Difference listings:
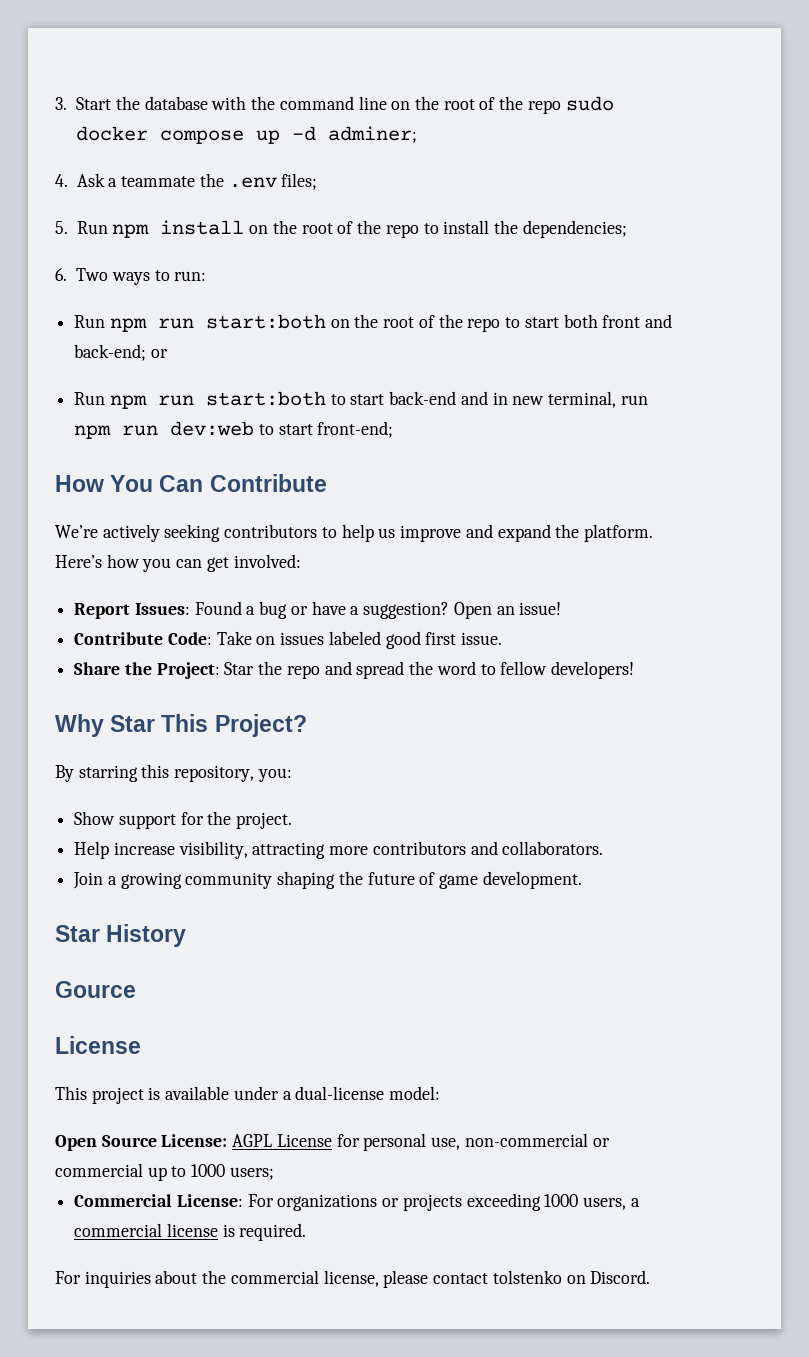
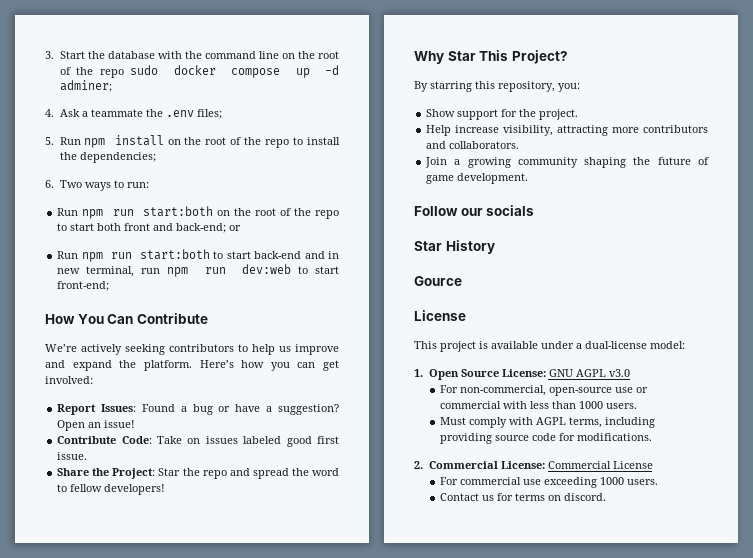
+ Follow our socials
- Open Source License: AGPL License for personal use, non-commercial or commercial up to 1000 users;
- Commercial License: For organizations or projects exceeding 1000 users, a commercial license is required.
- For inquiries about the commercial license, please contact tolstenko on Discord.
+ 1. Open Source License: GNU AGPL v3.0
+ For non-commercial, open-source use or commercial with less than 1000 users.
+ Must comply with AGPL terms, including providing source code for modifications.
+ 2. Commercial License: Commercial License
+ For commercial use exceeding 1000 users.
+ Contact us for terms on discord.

> **What to produce**: Copy all the data exactly as written, but skip any picture.

> **Answer for the task**:
+ Follow our socials
- Open Source License: AGPL License for personal use, non-commercial or commercial up to 1000 users;
- Commercial License: For organizations or projects exceeding 1000 users, a commercial license is required.
- For inquiries about the commercial license, please contact tolstenko on Discord.
+ 1. Open Source License: GNU AGPL v3.0
+ For non-commercial, open-source use or commercial with less than 1000 users.
+ Must comply with AGPL terms, including providing source code for modifications.
+ 2. Commercial License: Commercial License
+ For commercial use exceeding 1000 users.
+ Contact us for terms on discord.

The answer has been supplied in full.